En la matière, l’ANEB est toujours pointée du doigt. Elle qui a régné en maîtresse incontestée à un moment donné. Aujourd’hui, les données ont changé depuis l’effondrement du bloc de l’Est. Il faut alors changer le fusil d’épaule. Son slogan en dit long : "Pain et liberté pour le peuple". Autant, vous pouvez déclencher des mots d’ordre de grève tous azimuts, autant, vous devez respecter le mot d’ordre de "non grève". Il n’ y a rien de pire pour une nation qu’une nation intolérante. L’ANEB, il faut avoir le courage de le dire, est réputée comme une Association d’étudiants toujours prêts à molester leurs camarades et même les enseignants qui ne respectent pas leurs mots d’ordre de grève. Ce principe selon lequel, celui qui n’est pas avec nous est contre nous. D’où la démarcation physique. Une idéologie décadente contraire à nos valeurs africaines basées sur l’amour et la solidarité. Il faut arrêter ce syndrome de la Fédération des étudiants et scolaires de Côte d’Ivoire (FESCI), cette inculture véhiculée à souhait avec ses corollaires de malheurs.

Ce comportement est dicté parfois par des politiciens véreux tapis dans l’ombre (au sein du pouvoir comme de l’opposition). Sur le campus, des étudiants non inscrits ont déjà été logés, nourris, prêts à obéir à leurs mentors à tous moments. Toutefois, lorsque les intérêts du moment ne sont plus rectilignes, on assiste alors à un mariage de raison ou satanique (opposition/pouvoir) entendez par là ANEB, bras séculier du PCRV décadent et l’aile dissidente du pouvoir.

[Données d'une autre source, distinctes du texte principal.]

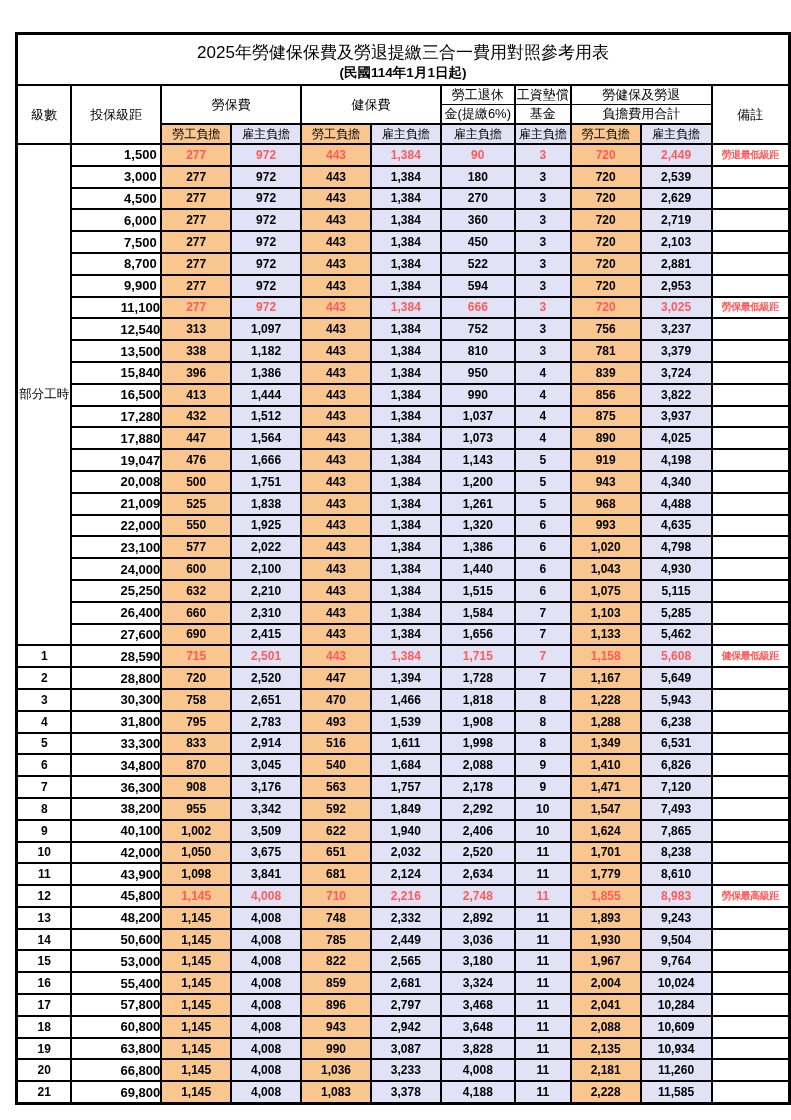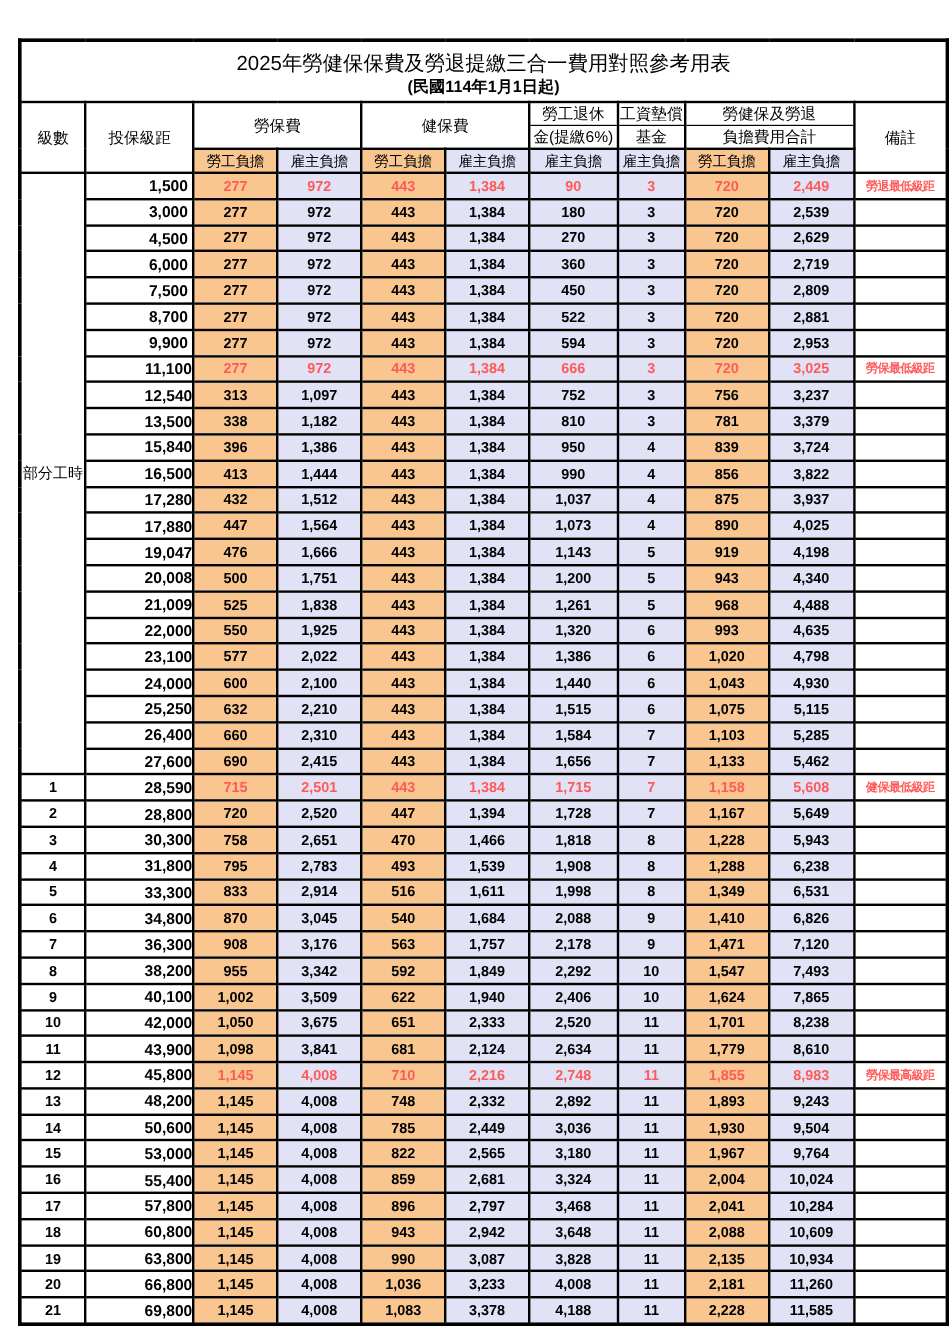"2,809" td.er { text: 2,809 -> 2,103 }
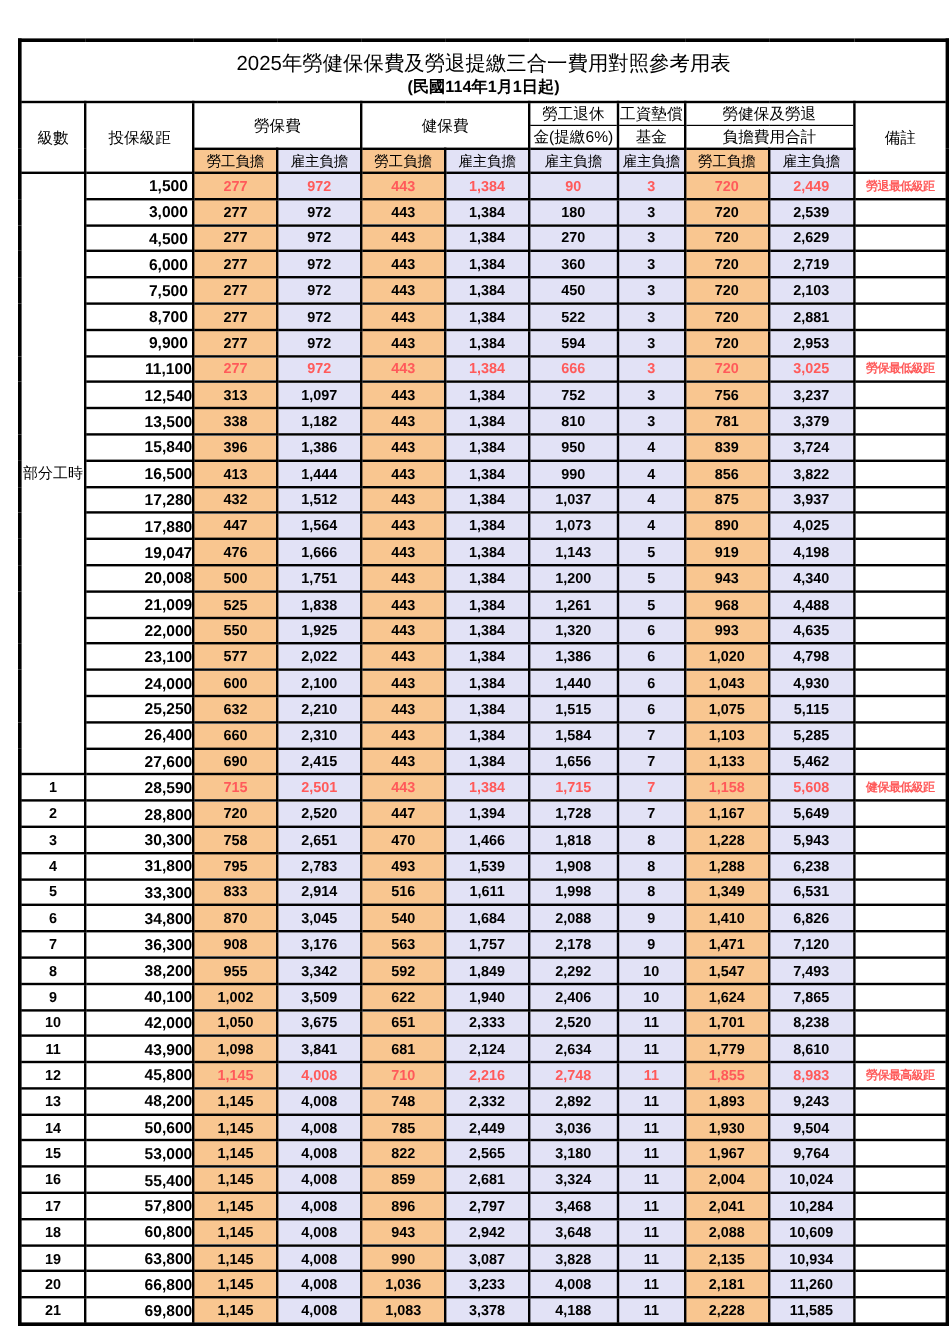"2,333" td.er { text: 2,333 -> 2,032 }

L’opération de charme ayant été découverte, le pouvoir a décidé de prendre le taureau par les cornes. A la vérité, les dissidents du pouvoir alimentaient le durcissement des positions pour aboutir au départ du président de l’université de Ouagadougou et du ministre dont ils n’en voulaient plus. Au regard de la justesse des appréciations du conseil scientifique, comme par enchantement et sur proposition de la présidence de l’université, les sanctions sont tombées. L’université est fermée pour reprendre le 1er septembre 2008.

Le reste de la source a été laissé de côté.